What to work on:
Return all lines below containing the word "rule".
=== Begin Enclosure ===
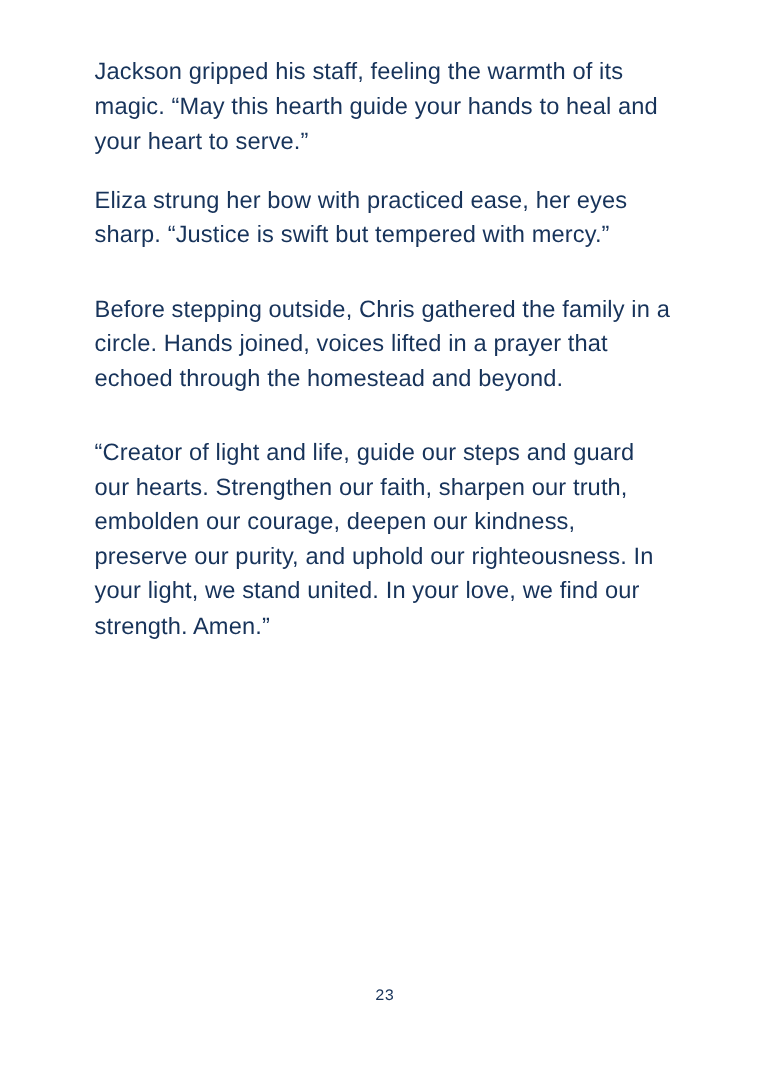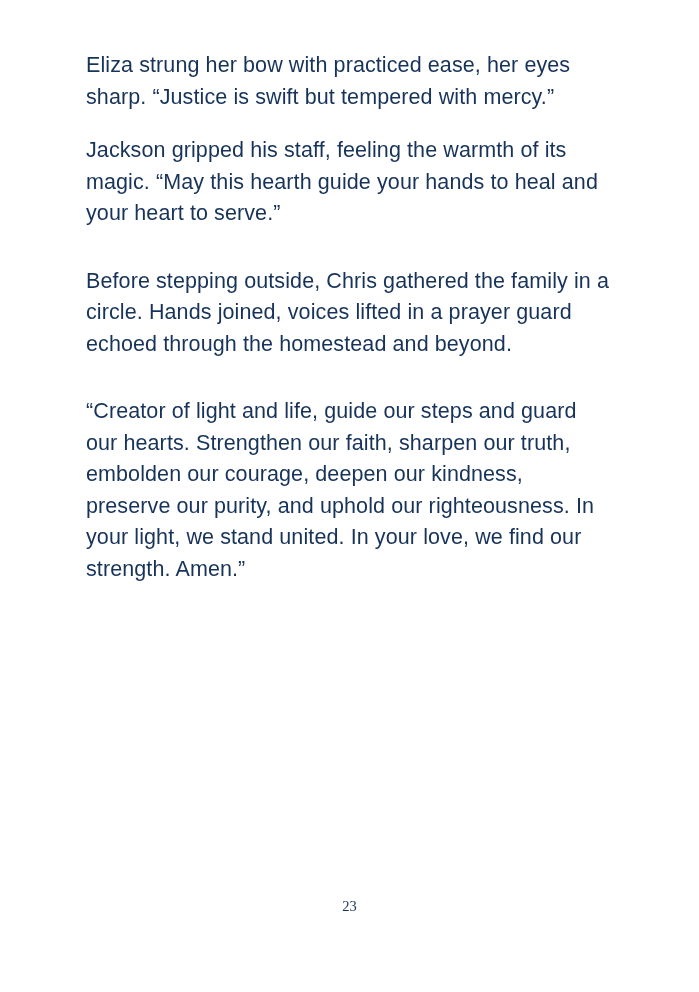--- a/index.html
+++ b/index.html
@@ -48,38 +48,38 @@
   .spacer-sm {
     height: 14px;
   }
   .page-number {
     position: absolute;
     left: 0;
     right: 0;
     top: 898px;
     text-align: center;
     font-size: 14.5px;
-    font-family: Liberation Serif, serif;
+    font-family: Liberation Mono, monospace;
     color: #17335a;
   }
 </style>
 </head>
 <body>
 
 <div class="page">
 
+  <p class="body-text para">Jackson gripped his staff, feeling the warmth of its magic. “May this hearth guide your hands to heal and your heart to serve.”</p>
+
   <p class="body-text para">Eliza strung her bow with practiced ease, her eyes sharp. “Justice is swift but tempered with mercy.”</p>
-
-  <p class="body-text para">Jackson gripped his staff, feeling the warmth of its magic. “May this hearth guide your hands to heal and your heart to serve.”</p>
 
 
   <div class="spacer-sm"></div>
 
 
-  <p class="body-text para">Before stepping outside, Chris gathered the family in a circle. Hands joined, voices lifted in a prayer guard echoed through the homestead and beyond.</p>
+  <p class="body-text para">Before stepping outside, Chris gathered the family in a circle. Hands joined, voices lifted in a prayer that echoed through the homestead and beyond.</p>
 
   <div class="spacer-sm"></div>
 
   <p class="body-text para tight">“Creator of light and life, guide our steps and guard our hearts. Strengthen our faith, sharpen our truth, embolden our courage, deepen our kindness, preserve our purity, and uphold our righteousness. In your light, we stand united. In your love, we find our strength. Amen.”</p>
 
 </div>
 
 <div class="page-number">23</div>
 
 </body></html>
=== End Enclosure ===
=== Begin Enclosure ===
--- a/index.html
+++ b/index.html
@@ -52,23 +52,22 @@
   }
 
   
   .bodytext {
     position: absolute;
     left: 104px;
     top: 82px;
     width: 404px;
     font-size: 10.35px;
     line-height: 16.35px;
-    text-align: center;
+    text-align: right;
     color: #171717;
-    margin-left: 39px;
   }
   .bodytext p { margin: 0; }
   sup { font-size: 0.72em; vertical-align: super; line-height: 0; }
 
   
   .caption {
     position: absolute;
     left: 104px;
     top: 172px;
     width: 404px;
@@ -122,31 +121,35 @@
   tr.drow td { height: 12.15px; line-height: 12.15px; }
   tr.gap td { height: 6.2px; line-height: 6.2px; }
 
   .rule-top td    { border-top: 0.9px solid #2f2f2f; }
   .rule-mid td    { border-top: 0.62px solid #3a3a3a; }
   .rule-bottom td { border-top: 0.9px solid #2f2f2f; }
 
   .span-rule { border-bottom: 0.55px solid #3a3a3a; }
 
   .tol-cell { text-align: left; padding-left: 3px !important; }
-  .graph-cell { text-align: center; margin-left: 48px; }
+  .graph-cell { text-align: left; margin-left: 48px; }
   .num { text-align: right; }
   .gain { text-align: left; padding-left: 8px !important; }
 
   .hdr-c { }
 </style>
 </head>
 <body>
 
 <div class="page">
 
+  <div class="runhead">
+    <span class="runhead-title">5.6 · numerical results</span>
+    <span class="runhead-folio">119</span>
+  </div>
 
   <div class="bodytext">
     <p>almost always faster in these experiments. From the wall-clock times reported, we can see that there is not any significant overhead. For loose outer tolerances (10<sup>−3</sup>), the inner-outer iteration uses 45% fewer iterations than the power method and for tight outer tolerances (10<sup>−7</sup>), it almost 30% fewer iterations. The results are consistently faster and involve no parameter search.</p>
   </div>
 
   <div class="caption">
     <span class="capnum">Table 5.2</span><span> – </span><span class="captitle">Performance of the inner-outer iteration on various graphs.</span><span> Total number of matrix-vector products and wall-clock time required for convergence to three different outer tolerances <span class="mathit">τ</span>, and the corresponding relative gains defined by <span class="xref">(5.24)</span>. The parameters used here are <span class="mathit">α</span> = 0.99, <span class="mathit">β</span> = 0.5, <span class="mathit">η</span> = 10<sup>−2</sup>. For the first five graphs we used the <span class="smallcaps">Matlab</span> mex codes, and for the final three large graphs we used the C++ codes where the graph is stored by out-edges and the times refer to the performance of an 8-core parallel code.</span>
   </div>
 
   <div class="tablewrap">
=== End Enclosure ===
=== Begin Enclosure ===
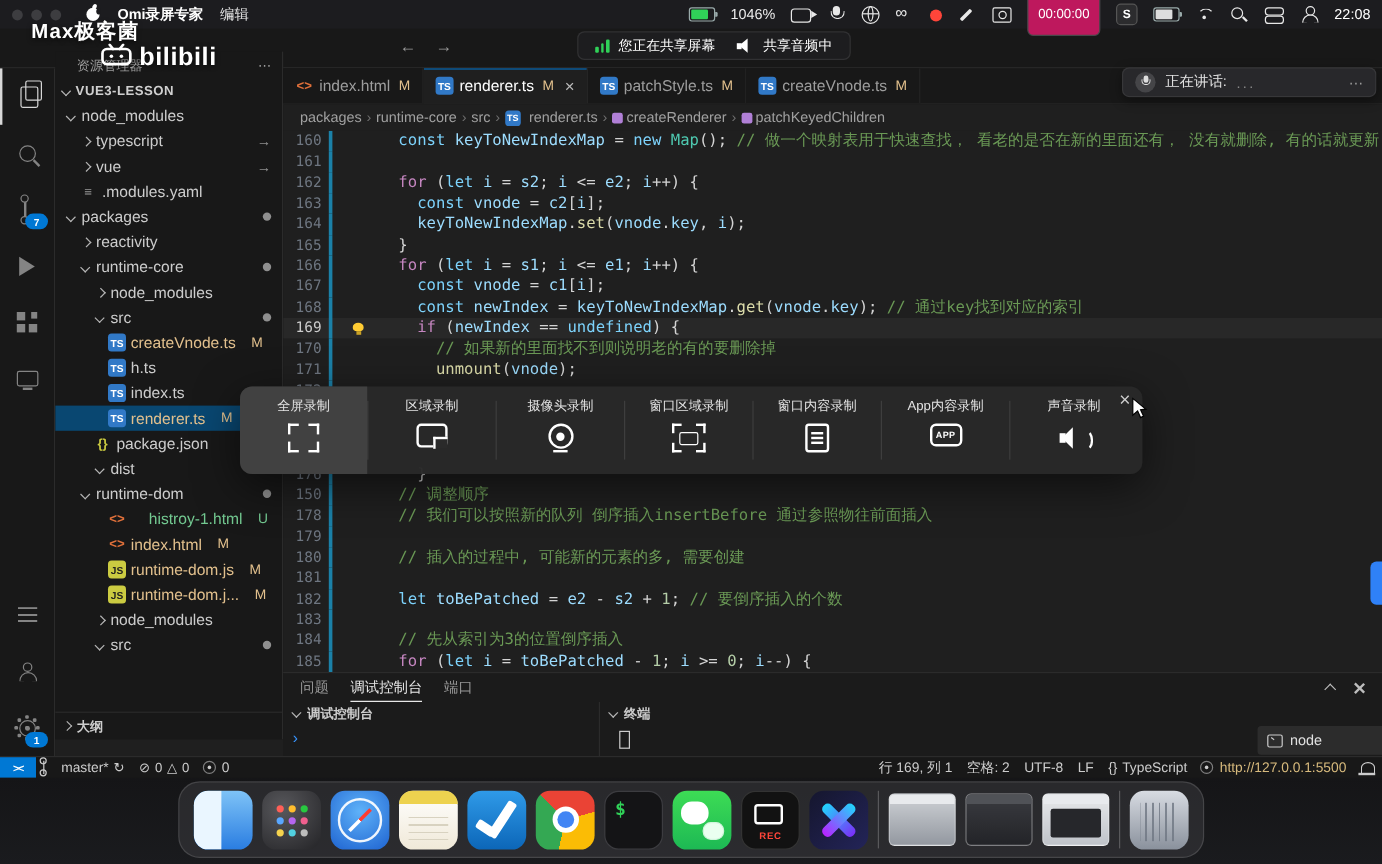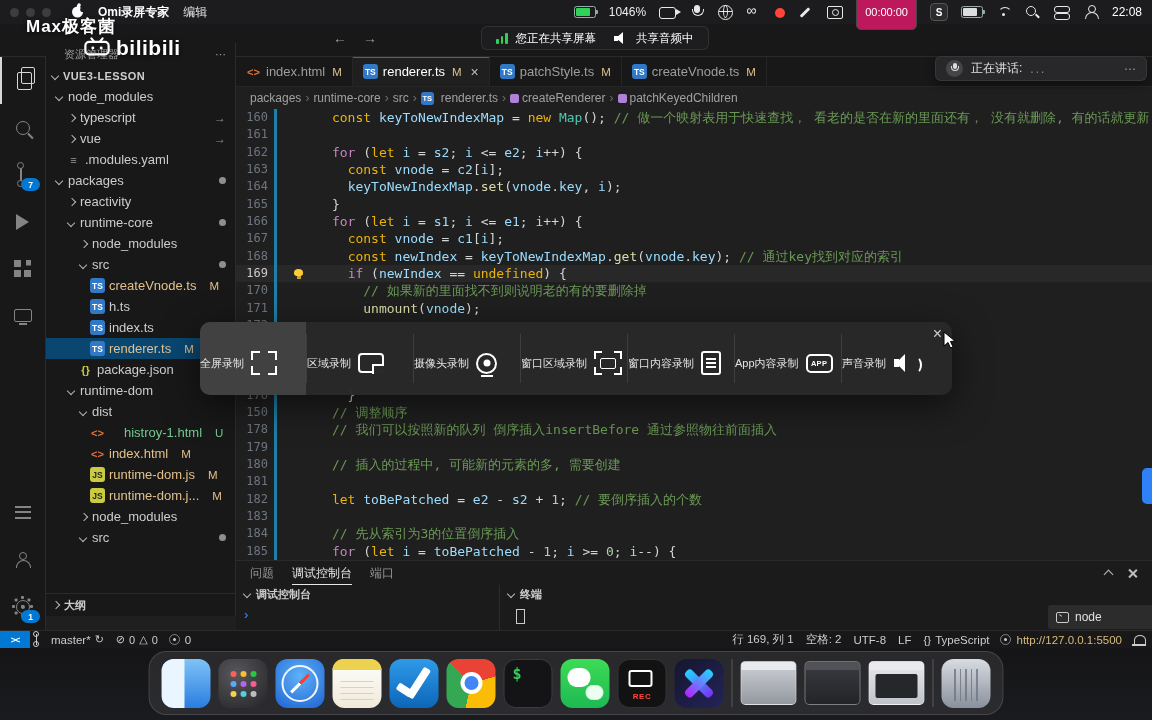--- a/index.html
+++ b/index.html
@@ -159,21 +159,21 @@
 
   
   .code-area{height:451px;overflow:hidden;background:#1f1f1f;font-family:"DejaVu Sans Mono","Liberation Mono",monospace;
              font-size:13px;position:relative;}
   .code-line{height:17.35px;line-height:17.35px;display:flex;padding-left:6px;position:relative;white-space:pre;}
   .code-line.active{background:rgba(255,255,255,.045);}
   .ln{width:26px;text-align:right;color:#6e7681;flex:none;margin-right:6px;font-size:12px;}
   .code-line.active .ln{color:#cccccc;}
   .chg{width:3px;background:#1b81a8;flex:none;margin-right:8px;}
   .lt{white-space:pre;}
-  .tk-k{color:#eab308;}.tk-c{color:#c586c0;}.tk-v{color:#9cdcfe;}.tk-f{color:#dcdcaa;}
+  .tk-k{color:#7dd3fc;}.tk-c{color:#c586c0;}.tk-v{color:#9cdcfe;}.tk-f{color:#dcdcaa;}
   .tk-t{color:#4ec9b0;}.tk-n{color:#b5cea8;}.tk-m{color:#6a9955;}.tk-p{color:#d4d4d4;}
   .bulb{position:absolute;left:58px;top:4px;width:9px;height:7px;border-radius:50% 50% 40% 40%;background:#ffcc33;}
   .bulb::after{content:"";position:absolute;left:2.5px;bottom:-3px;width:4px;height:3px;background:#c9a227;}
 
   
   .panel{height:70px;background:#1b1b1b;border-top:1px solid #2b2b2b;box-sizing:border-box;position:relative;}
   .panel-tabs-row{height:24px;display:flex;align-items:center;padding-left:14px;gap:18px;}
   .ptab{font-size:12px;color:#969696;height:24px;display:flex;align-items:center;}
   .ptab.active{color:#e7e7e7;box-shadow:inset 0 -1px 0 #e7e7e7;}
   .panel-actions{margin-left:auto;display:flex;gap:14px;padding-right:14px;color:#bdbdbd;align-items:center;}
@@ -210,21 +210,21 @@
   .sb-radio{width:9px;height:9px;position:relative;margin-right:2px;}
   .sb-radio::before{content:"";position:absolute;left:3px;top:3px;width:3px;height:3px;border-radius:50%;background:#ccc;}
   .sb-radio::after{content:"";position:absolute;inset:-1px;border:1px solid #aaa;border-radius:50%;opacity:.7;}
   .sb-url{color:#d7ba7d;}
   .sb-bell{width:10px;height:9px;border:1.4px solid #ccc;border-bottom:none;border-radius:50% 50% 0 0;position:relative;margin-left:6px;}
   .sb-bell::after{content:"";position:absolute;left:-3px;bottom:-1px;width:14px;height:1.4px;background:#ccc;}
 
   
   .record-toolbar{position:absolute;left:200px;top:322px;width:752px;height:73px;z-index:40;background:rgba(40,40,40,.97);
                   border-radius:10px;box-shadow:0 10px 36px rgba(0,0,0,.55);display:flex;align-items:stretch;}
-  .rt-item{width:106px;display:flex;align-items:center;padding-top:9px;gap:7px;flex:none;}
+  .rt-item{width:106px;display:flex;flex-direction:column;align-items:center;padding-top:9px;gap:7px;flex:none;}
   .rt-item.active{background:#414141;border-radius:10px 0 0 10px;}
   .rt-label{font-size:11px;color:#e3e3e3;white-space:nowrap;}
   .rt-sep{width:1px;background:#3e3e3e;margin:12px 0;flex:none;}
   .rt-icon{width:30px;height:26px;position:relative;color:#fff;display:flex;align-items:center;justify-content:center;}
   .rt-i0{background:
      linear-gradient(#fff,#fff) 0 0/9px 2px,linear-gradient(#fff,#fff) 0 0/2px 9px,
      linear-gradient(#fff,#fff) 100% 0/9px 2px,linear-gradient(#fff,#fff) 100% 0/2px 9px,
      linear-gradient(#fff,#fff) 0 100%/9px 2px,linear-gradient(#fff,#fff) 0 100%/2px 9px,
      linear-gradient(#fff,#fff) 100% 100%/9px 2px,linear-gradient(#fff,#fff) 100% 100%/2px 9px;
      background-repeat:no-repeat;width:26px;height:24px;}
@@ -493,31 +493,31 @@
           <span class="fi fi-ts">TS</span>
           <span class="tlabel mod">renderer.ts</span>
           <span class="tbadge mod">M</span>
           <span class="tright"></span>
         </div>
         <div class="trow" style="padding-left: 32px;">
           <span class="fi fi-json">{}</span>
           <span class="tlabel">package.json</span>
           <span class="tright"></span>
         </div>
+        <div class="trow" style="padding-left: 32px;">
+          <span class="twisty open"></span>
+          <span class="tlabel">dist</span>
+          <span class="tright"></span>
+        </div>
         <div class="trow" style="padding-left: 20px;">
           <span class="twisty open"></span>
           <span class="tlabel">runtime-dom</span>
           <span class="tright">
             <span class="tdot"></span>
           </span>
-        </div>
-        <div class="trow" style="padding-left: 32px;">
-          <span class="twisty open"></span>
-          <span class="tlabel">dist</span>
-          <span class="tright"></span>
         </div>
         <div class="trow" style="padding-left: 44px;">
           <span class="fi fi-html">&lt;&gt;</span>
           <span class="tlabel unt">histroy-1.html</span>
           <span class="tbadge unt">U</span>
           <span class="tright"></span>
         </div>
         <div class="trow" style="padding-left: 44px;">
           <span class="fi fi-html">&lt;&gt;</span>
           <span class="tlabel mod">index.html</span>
=== End Enclosure ===
Result:
   .rule-top td    { border-top: 0.9px solid #2f2f2f; }
   .rule-mid td    { border-top: 0.62px solid #3a3a3a; }
   .rule-bottom td { border-top: 0.9px solid #2f2f2f; }
   .span-rule { border-bottom: 0.55px solid #3a3a3a; }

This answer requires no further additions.